Last week, Ticketmaster faced renewed congressional scrutiny over its business practices – and specifically the role that “dynamic pricing” played in elevating the cost of tickets to Bruce Springsteen’s 2023 concerts. Now, the ticketing giant has addressed the situation with an “official statement.”
The NFT-equipped ticketing platform just recently published said official statement on Ticketmaster’s business website, and the public response arrives one week after New Jersey Representative Bill Pascrell Jr. took aim at the company in a letter addressed to Live Nation president and CEO Michael Rapino.
A longtime Ticketmaster critic (and the author of the BOSS Act), the lawmaker in the multifaceted message called on the Live Nation subsidiary to disclose, among an array of other things, how many of Springsteen’s 2023 shows will take place at venues owned by the business, whether there’s a “price ceiling” on the passes, and whether “there are restrictions on purchasing a single ticket.”
In addition to reportedly elevating the price of certain “platinum” Bruce Springsteen tickets to north of $5,000 apiece, dynamic pricing subsequently caused some Harry Styles “platinum” passes (which “are being sold for the first time through Ticketmaster,” the company’s website emphasizes) to cost more on Ticketmaster than on third-party resale platforms.
While Representative Pascrell Jr. requested that Live Nation and Ticketmaster respond to his inquiry by September 30th, the entities have already published a roughly 779-word official statement, as mentioned at the outset.
“We appreciate and share Congressman Pascrell’s passion for improving the ticketing industry and look forward to continuing our dialogue with him,” Ticketmaster’s response begins. “As the resale ticketing market has grown to more than a $10 billion dollar [sic] industry over the past few years, artists and teams have lost that revenue to resellers who have no investment in the event going well or any of the people working behind the scenes to bring the event to life. As such, Event Organizers have looked to market-based pricing to recapture that lost revenue.”
From there, the document indicates that these same event organizers, not Ticketmaster, establish “different onsale parameters” as well as “pricing strategy and price range parameters on all tickets, including dynamic and fixed price points.”
After dedicating a couple paragraphs to explaining that “supply and demand drives pricing decisions,” the text proceeds to paint dynamic pricing as a tool that secures “more value for the artist at the initial onsale” by preventing resellers from scooping up passes at face value and then reselling them for a profit.

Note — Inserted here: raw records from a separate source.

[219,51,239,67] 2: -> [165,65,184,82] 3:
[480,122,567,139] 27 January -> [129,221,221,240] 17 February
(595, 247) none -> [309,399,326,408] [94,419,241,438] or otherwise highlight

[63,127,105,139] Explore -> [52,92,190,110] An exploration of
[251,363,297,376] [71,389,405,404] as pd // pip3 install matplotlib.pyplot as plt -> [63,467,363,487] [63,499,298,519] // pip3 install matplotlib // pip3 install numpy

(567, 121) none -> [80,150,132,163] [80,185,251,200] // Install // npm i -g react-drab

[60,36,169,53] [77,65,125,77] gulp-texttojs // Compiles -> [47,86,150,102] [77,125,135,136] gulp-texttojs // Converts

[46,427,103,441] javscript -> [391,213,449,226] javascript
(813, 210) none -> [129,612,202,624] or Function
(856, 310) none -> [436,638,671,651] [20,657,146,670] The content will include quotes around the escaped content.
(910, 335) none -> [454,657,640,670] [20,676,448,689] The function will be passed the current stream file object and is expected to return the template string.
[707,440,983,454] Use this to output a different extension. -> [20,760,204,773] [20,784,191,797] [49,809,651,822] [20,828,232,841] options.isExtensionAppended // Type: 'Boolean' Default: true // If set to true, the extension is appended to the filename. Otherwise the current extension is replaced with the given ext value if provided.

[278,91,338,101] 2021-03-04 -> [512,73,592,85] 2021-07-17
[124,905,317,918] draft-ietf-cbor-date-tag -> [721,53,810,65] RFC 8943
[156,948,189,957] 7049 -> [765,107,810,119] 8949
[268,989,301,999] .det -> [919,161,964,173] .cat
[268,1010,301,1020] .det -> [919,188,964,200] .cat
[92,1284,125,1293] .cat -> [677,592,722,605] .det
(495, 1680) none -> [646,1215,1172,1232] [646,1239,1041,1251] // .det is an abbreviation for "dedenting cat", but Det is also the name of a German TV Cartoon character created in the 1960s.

“Ticketmaster builds the technology to empower the strategy that the artist team sets,” the document reiterates. “The secondary market sees over $10 billion in ticket sales and continues to grow rapidly. Through Ticketmaster, dynamic pricing has captured over $500 million for Event Organizers from resale markets in 2022 alone.”
Finally, before concluding by highlighting the ways in which Ticketmaster has purportedly advocated for reform in the ticketing space – including alleged support for New York’s total-cost law, which execs hope to see “extended across the nation” – the follow-up dives into some of the specifics behind Bruce Springsteen’s ticket sales.
According to Ticketmaster, at least four marketplaces (AXS, SeatGeek, and Paciolan, besides Ticketmaster) sold dynamically priced Springsteen tickets, 11.8 percent of which “were designated Platinum” on Ticketmaster. The remaining majority of passes “were sold at set prices,” higher-ups relayed.
Also on Ticketmaster, the average price of all sold Bruce Springsteen tickets was $262, with 1.3 percent of moved passes having fetched more than $1,000 apiece, per the breakdown. The same source shows that 18 percent of Springsteen tickets sold for under $99 each, against 27 percent for the $100 to $150 price range, 11 percent between $150 and $200, and a total of 56 percent for all <$200 tickets.